EXERCISE: Set every record down again exactly. Do not carry over the pictures.

EXTRACTED DATA:
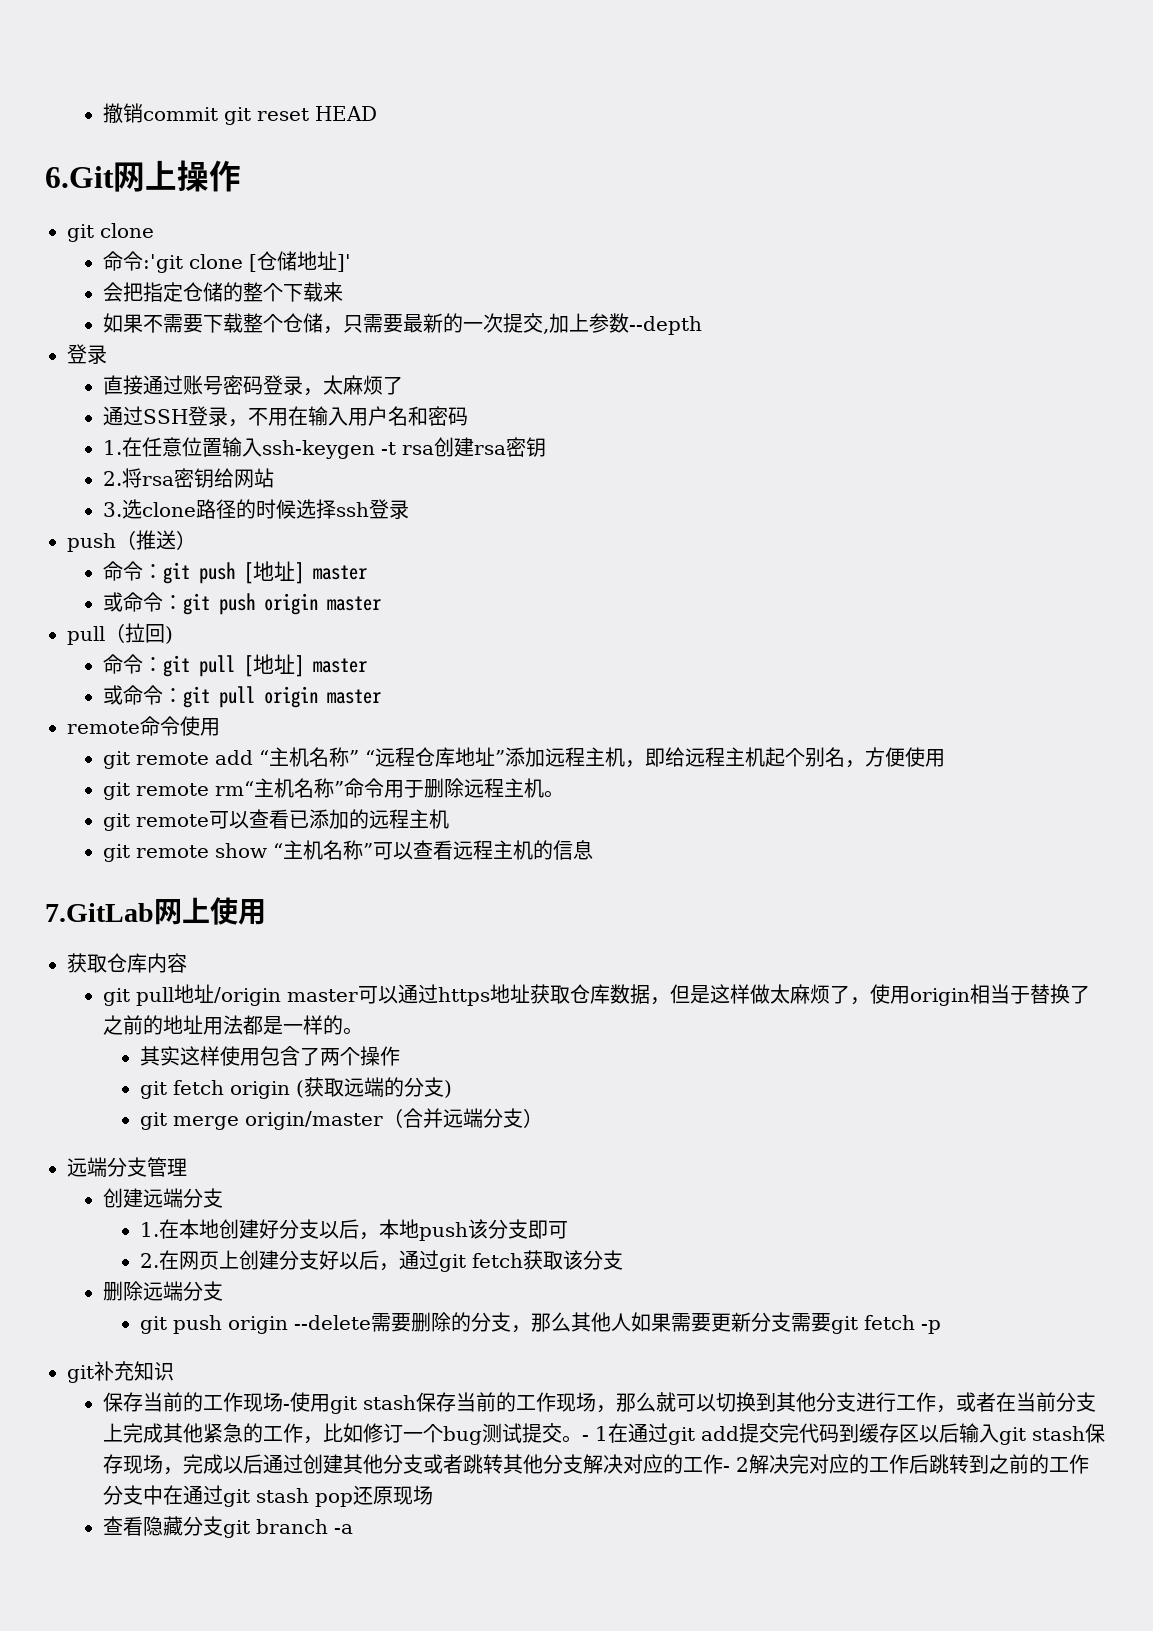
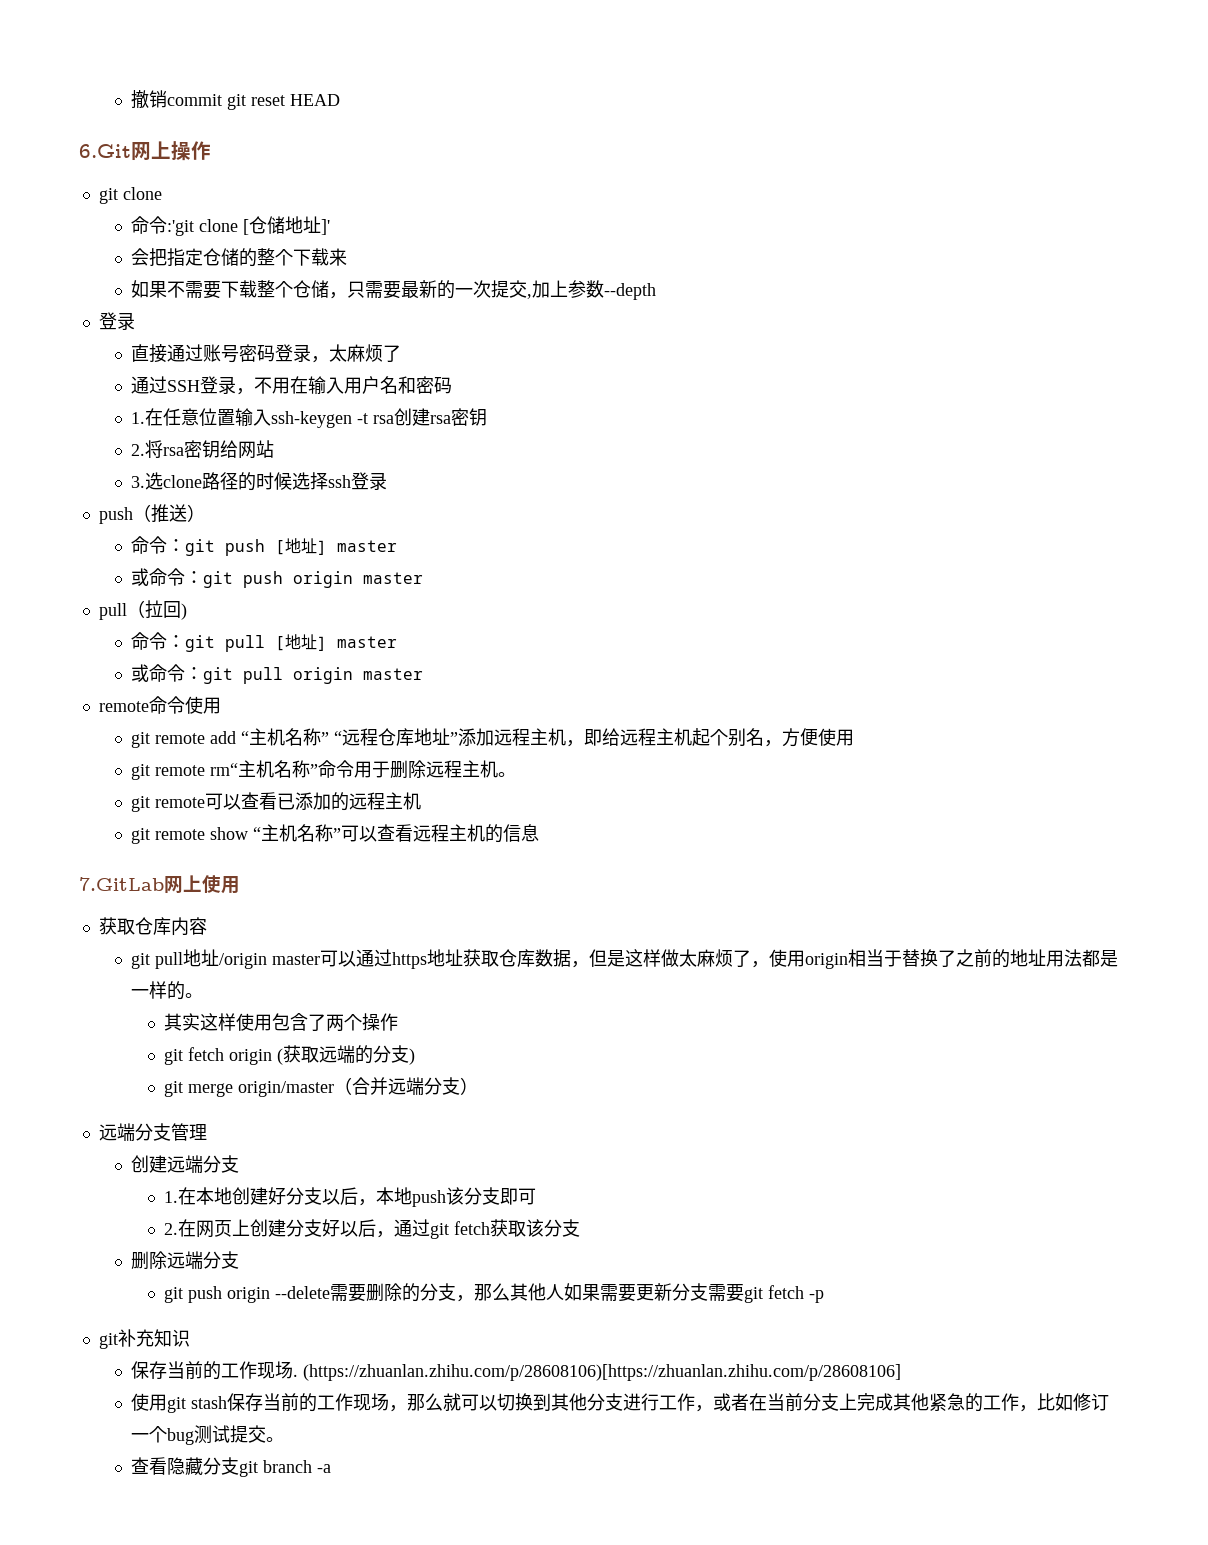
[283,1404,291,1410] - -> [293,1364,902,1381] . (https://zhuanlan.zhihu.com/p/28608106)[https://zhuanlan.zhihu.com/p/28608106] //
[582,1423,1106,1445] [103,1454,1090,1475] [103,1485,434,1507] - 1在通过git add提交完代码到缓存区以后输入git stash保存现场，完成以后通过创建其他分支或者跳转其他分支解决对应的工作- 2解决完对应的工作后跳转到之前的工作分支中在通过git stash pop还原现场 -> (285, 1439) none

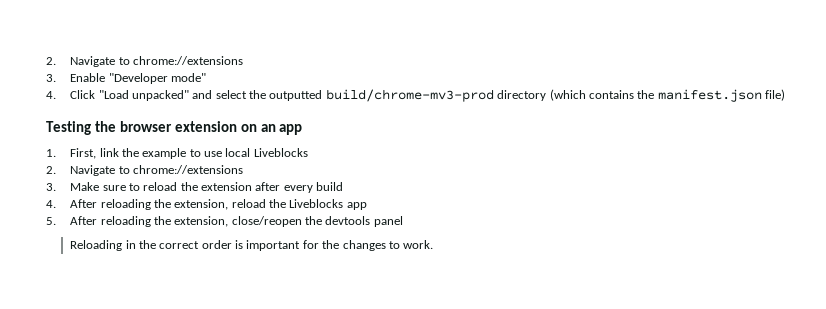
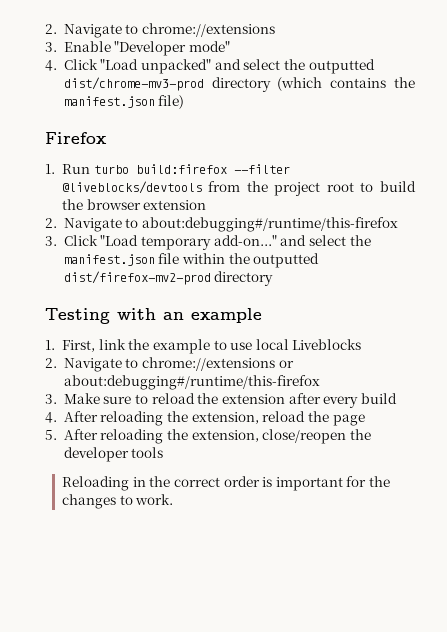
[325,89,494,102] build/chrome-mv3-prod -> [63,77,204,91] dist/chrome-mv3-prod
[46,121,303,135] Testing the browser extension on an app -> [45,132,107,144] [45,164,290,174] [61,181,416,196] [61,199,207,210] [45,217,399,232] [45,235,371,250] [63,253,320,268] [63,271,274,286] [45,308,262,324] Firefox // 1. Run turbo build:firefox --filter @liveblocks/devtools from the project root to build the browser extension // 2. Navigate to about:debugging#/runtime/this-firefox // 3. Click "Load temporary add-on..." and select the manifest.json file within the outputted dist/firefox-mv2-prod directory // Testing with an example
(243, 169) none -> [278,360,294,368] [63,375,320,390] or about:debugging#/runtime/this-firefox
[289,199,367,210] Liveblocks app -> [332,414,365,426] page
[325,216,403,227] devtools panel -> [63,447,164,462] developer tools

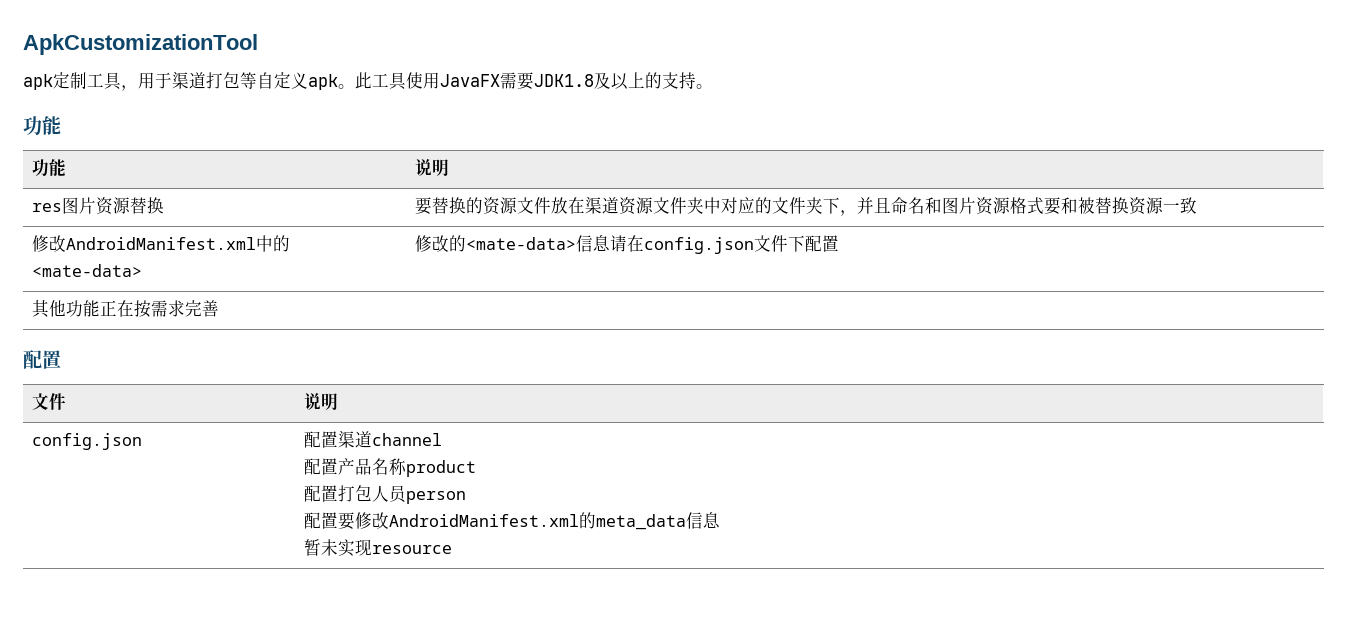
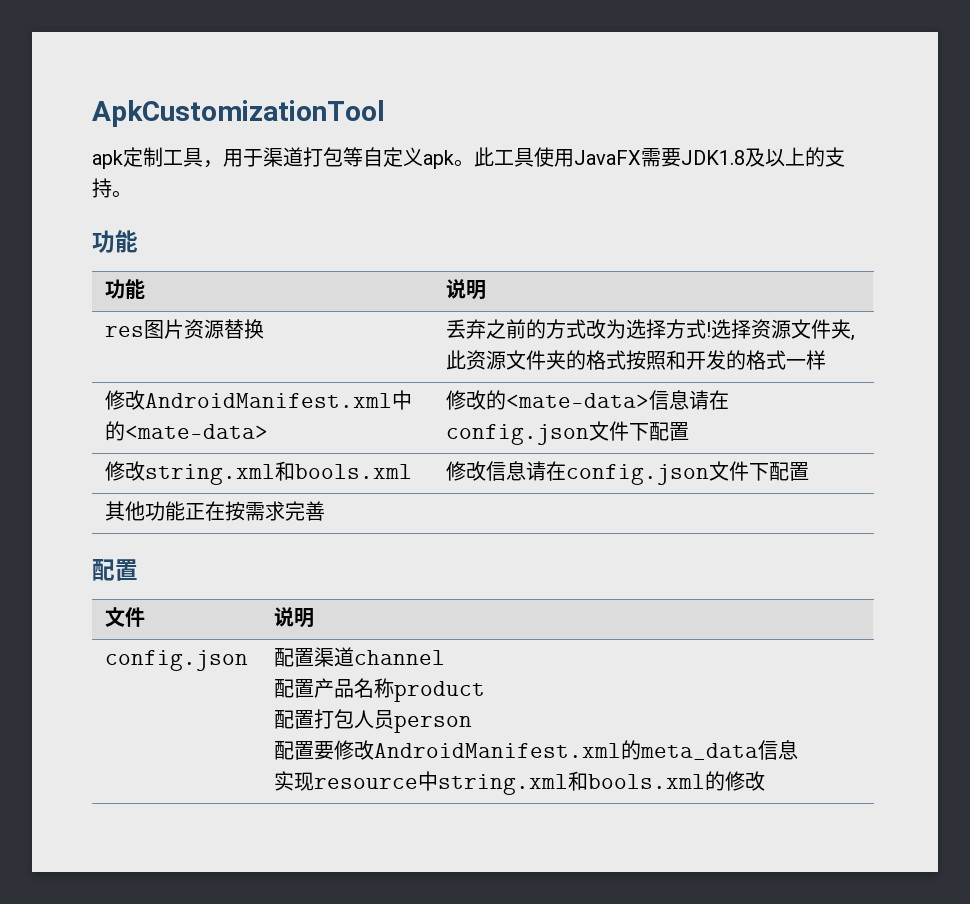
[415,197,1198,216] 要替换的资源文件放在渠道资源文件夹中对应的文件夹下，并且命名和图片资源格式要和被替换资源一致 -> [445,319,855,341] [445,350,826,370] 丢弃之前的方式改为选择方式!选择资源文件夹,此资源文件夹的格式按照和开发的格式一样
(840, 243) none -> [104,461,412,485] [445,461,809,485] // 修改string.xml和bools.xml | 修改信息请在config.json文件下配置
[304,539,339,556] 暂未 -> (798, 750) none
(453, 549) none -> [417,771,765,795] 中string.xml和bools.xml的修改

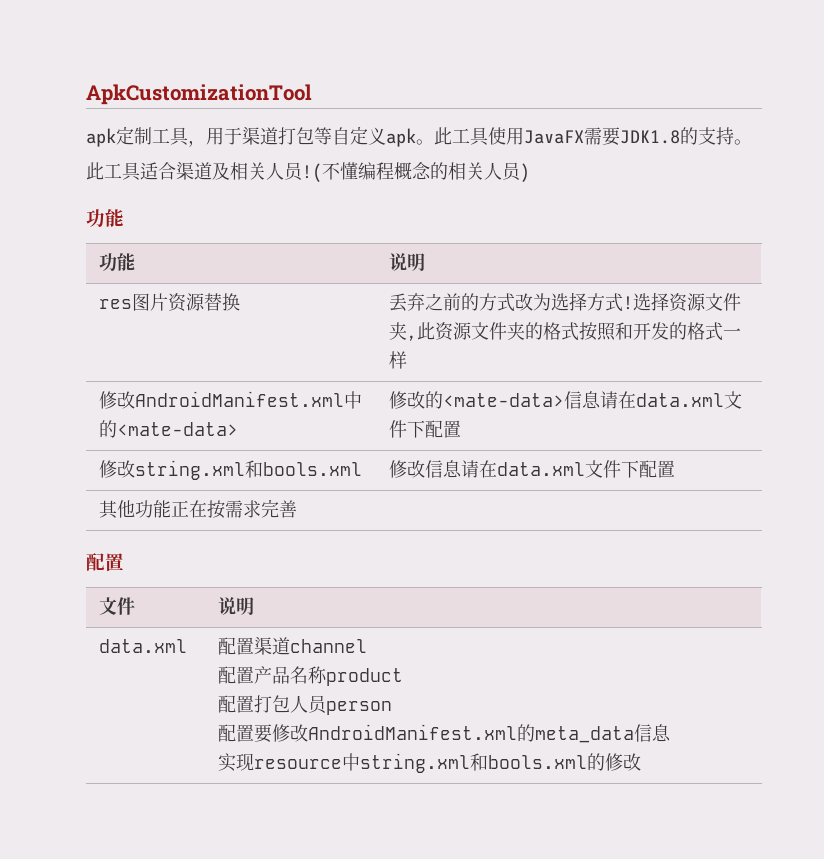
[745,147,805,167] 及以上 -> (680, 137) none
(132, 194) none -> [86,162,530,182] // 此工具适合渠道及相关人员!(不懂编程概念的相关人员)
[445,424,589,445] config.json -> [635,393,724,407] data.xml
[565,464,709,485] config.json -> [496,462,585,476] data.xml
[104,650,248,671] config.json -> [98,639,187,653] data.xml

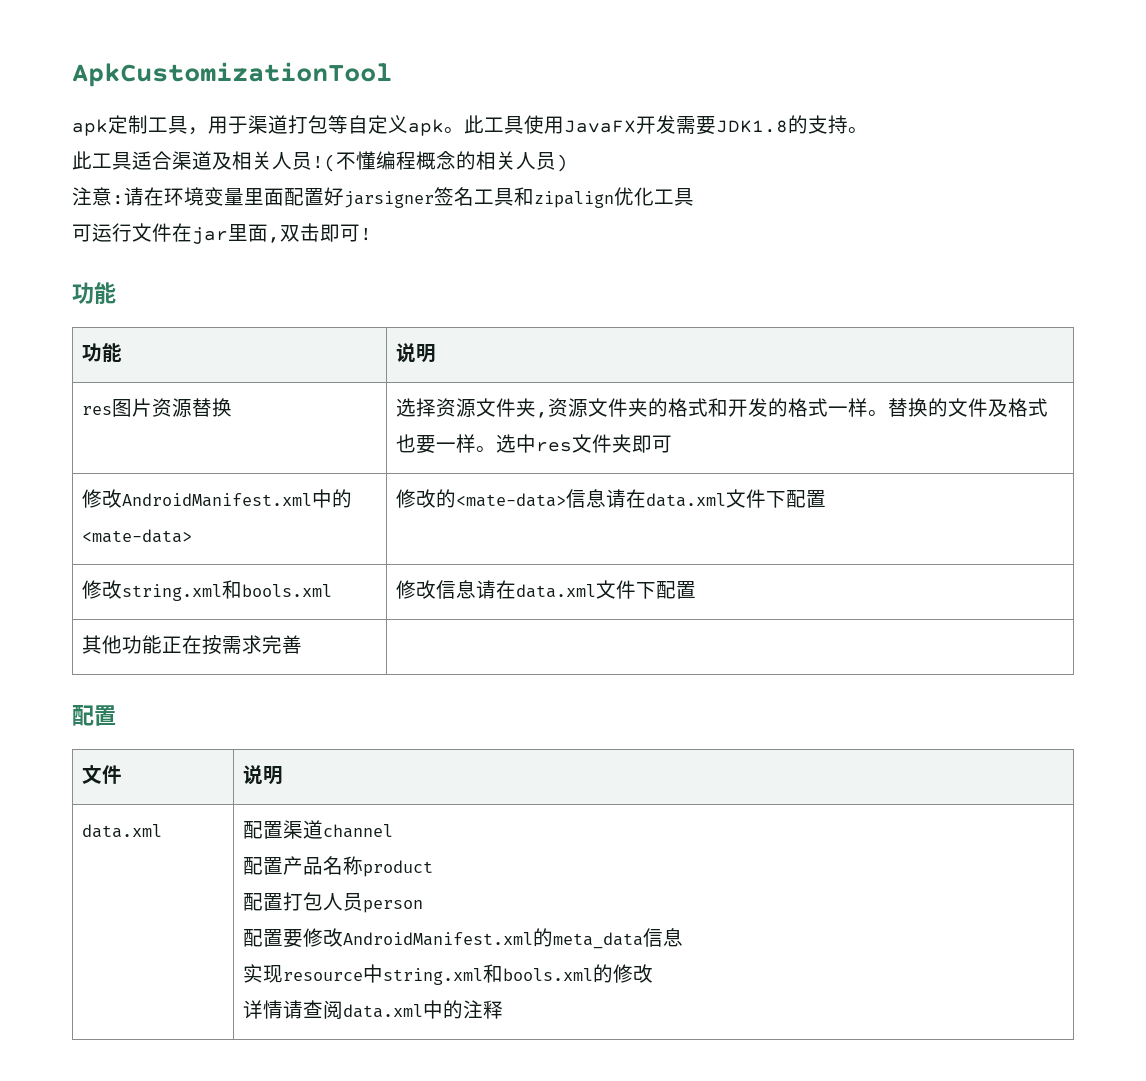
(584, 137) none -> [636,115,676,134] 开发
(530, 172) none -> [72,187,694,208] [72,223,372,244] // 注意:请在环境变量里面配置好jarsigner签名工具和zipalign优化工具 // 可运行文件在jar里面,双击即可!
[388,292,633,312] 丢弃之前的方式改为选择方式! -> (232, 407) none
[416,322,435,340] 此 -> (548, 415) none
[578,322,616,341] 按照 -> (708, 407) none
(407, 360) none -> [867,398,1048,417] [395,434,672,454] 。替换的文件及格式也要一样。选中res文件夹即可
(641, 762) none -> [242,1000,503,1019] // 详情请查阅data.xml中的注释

TASK ANSWER:
[283,1404,291,1410] - -> [293,1364,902,1381] . (https://zhuanlan.zhihu.com/p/28608106)[https://zhuanlan.zhihu.com/p/28608106] //
[582,1423,1106,1445] [103,1454,1090,1475] [103,1485,434,1507] - 1在通过git add提交完代码到缓存区以后输入git stash保存现场，完成以后通过创建其他分支或者跳转其他分支解决对应的工作- 2解决完对应的工作后跳转到之前的工作分支中在通过git stash pop还原现场 -> (285, 1439) none

[325,89,494,102] build/chrome-mv3-prod -> [63,77,204,91] dist/chrome-mv3-prod
[46,121,303,135] Testing the browser extension on an app -> [45,132,107,144] [45,164,290,174] [61,181,416,196] [61,199,207,210] [45,217,399,232] [45,235,371,250] [63,253,320,268] [63,271,274,286] [45,308,262,324] Firefox // 1. Run turbo build:firefox --filter @liveblocks/devtools from the project root to build the browser extension // 2. Navigate to about:debugging#/runtime/this-firefox // 3. Click "Load temporary add-on..." and select the manifest.json file within the outputted dist/firefox-mv2-prod directory // Testing with an example
(243, 169) none -> [278,360,294,368] [63,375,320,390] or about:debugging#/runtime/this-firefox
[289,199,367,210] Liveblocks app -> [332,414,365,426] page
[325,216,403,227] devtools panel -> [63,447,164,462] developer tools

[415,197,1198,216] 要替换的资源文件放在渠道资源文件夹中对应的文件夹下，并且命名和图片资源格式要和被替换资源一致 -> [445,319,855,341] [445,350,826,370] 丢弃之前的方式改为选择方式!选择资源文件夹,此资源文件夹的格式按照和开发的格式一样
(840, 243) none -> [104,461,412,485] [445,461,809,485] // 修改string.xml和bools.xml | 修改信息请在config.json文件下配置
[304,539,339,556] 暂未 -> (798, 750) none
(453, 549) none -> [417,771,765,795] 中string.xml和bools.xml的修改

[745,147,805,167] 及以上 -> (680, 137) none
(132, 194) none -> [86,162,530,182] // 此工具适合渠道及相关人员!(不懂编程概念的相关人员)
[445,424,589,445] config.json -> [635,393,724,407] data.xml
[565,464,709,485] config.json -> [496,462,585,476] data.xml
[104,650,248,671] config.json -> [98,639,187,653] data.xml

(584, 137) none -> [636,115,676,134] 开发
(530, 172) none -> [72,187,694,208] [72,223,372,244] // 注意:请在环境变量里面配置好jarsigner签名工具和zipalign优化工具 // 可运行文件在jar里面,双击即可!
[388,292,633,312] 丢弃之前的方式改为选择方式! -> (232, 407) none
[416,322,435,340] 此 -> (548, 415) none
[578,322,616,341] 按照 -> (708, 407) none
(407, 360) none -> [867,398,1048,417] [395,434,672,454] 。替换的文件及格式也要一样。选中res文件夹即可
(641, 762) none -> [242,1000,503,1019] // 详情请查阅data.xml中的注释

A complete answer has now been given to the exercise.